LlamaParse’s API requires the LlamaIndex Python SDK. There’s no simple curl interface for quick testing:

# LlamaParse — you need to pip install llama-parse
import nest_asyncio
nest_asyncio.apply()

from llama_parse import LlamaParse
parser = LlamaParse(api_key="llx-...", result_type="markdown")
docs = parser.load_data("file.pdf")

pdfToMarkdown works from a single HTTP request:

curl -X POST https://pdftomarkdown.dev/v1/convert \
  -H "Authorization: Bearer demo_public_key" \
  -H "Content-Type: application/json" \
  -d '{"input":{"pdf_url":"https://www.w3.org/WAI/ER/tests/xhtml/testfiles/resources/pdf/dummy.pdf"}}'

For prototyping, debugging, or use in non-Python environments (Node.js, Go, Ruby, shell scripts), the HTTP API is much more accessible.

When to use LlamaParse

You’re already using LlamaIndex and want seamless integration
You need instruction-following extraction (specific fields, filtered content)
You’re processing large volumes and the free tier limits fit your usage
You want LlamaCloud’s other features (vector stores, managed indexes)

When to use pdfToMarkdown

You want framework-agnostic markdown output
You’re testing a new project and don’t want to commit to an ecosystem
You need to integrate with LangChain, raw OpenAI, or a custom stack
You want to test the API instantly without account creation
You prefer a simpler pricing model without ecosystem coupling

Framework agnosticism in practice

Here’s how pdfToMarkdown markdown integrates with LangChain — something LlamaParse makes awkward:

from pdftomarkdown import convert
from langchain.schema import Document
from langchain.text_splitter import MarkdownHeaderTextSplitter

# Convert
result = convert("report.pdf", api_key="your-key")

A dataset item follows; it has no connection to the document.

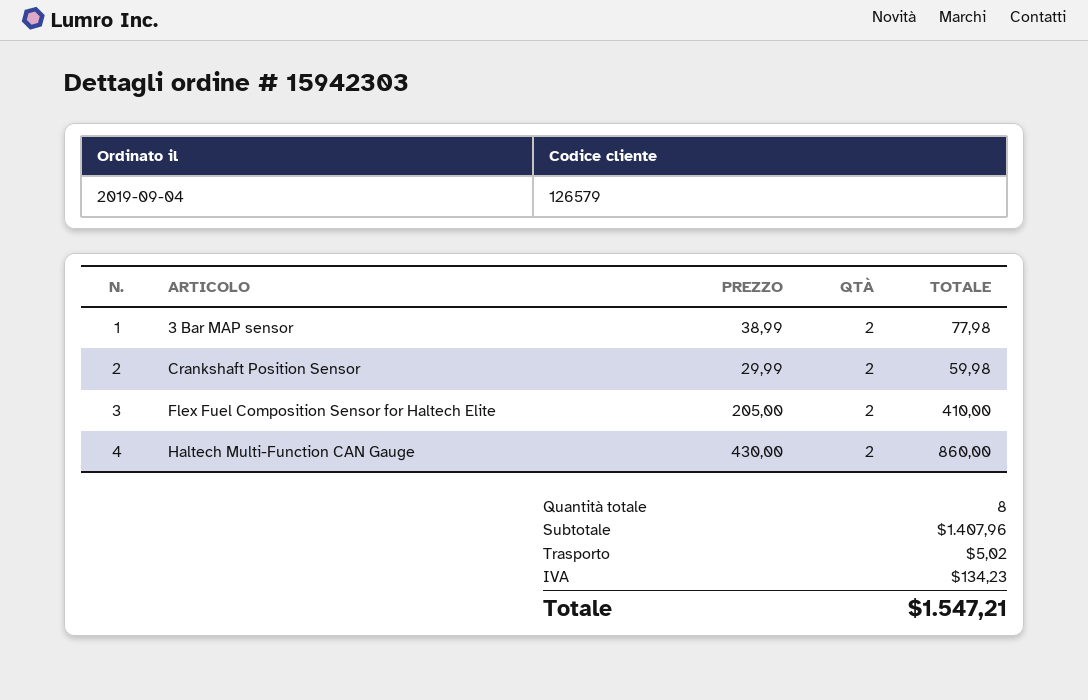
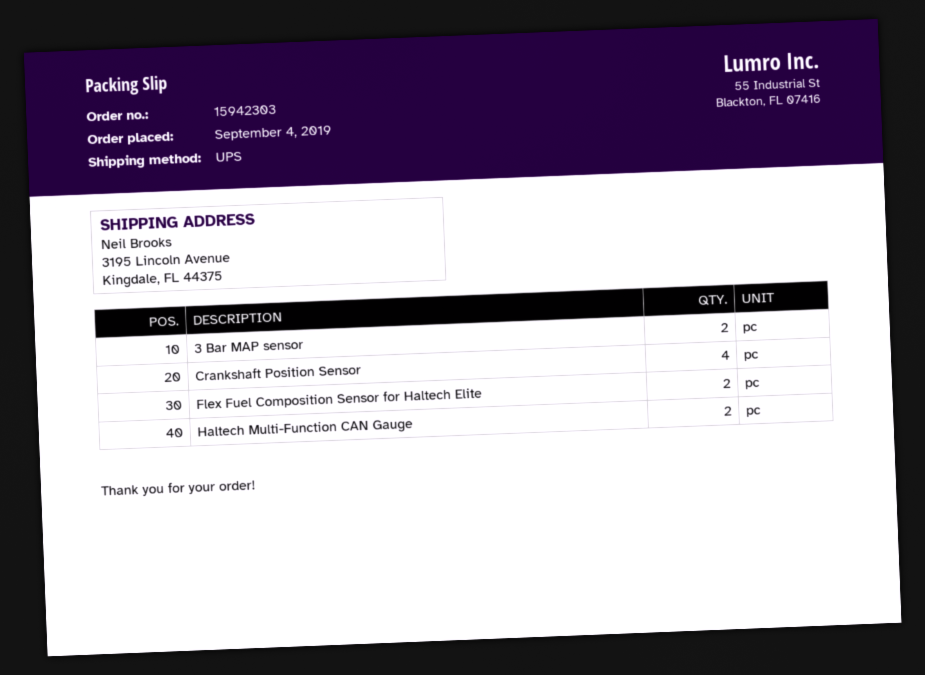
Crankshaft Position Sensor: 2 -> 4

# Split by markdown headers for better chunking
splitter = MarkdownHeaderTextSplitter(
    headers_to_split_on=[("#", "h1"), ("##", "h2"), ("###", "h3")]
)
chunks = splitter.split_text(result.markdown)

# Each chunk is a standard LangChain Document
documents = [Document(page_content=c.page_content, metadata=c.metadata)
             for c in chunks]

And with raw OpenAI:

from pdftomarkdown import convert
from openai import OpenAI

client = OpenAI()
result = convert("contract.pdf", api_key="your-key")

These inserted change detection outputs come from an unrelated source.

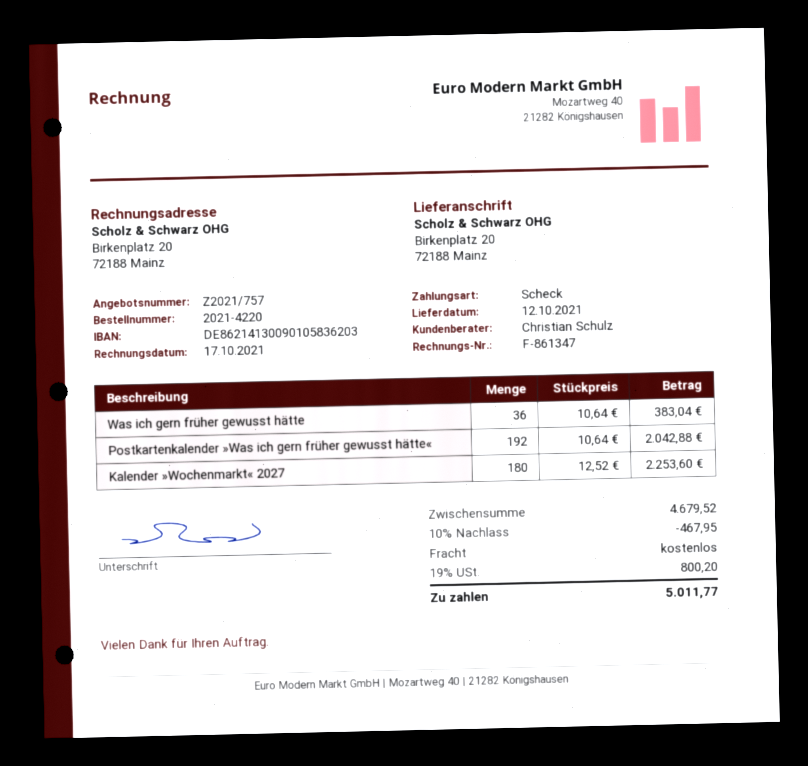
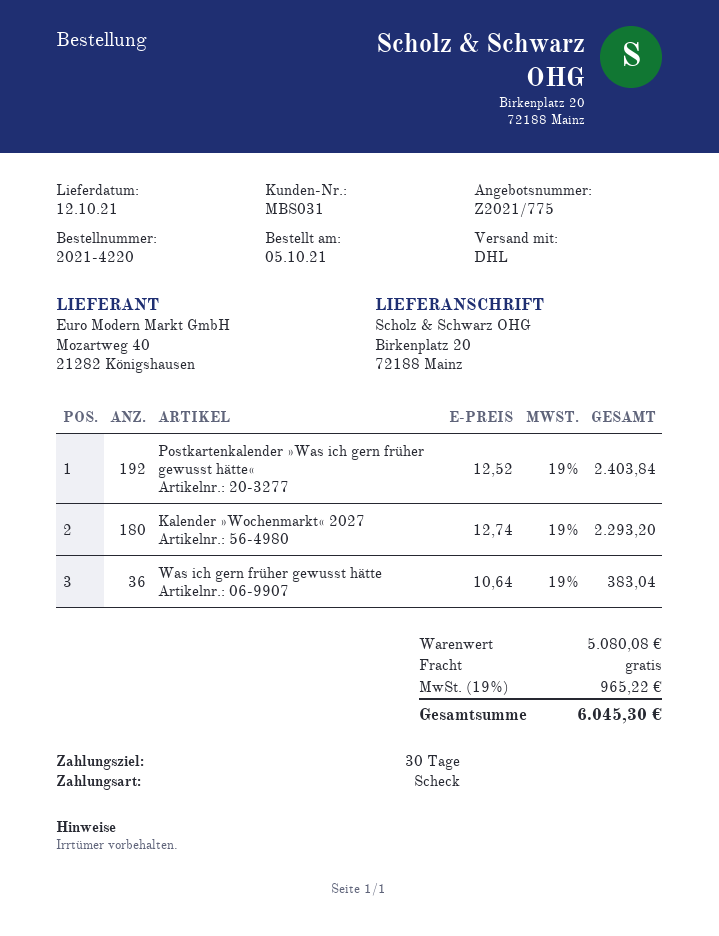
quote number: Z2021/757 -> Z2021/775
Postkartenkalender »Was ich gern früher gewusst hätte«: 192 x 10.64 = 2042.88 -> 192 x 12.52 = 2403.84
Kalender »Wochenmarkt« 2027: 180 x 12.52 = 2253.60 -> 180 x 12.74 = 2293.20
subtotal: 4679.52 -> 5080.08
discount: 10% = 467.95 -> none
tax: 19% = 800.20 -> 19% = 965.22
total: 5011.77 -> 6045.30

response = client.chat.completions.create(
    model="gpt-4o",
    messages=[
        {"role": "user", "content": f"Summarize this contract:\n\n{result.markdown}"}
    ]
)

No special adapters, no framework types — just text.

Bottom line

	LlamaParse	pdfToMarkdown
Best for	LlamaIndex pipelines	Any stack, framework-agnostic use
Free tier	1,000 pages/day (account required)	Demo key (no signup) + 100/month with GitHub
Instruction following	Yes	No
API simplicity	SDK-first	HTTP-first
Output	LlamaIndex Documents	Plain markdown string
Ecosystem coupling	High (LlamaCloud)	None

If you’re building inside the LlamaIndex ecosystem, LlamaParse is the obvious choice. If you want a clean HTTP API that returns standard markdown and works with any framework, pdfToMarkdown is one curl command away.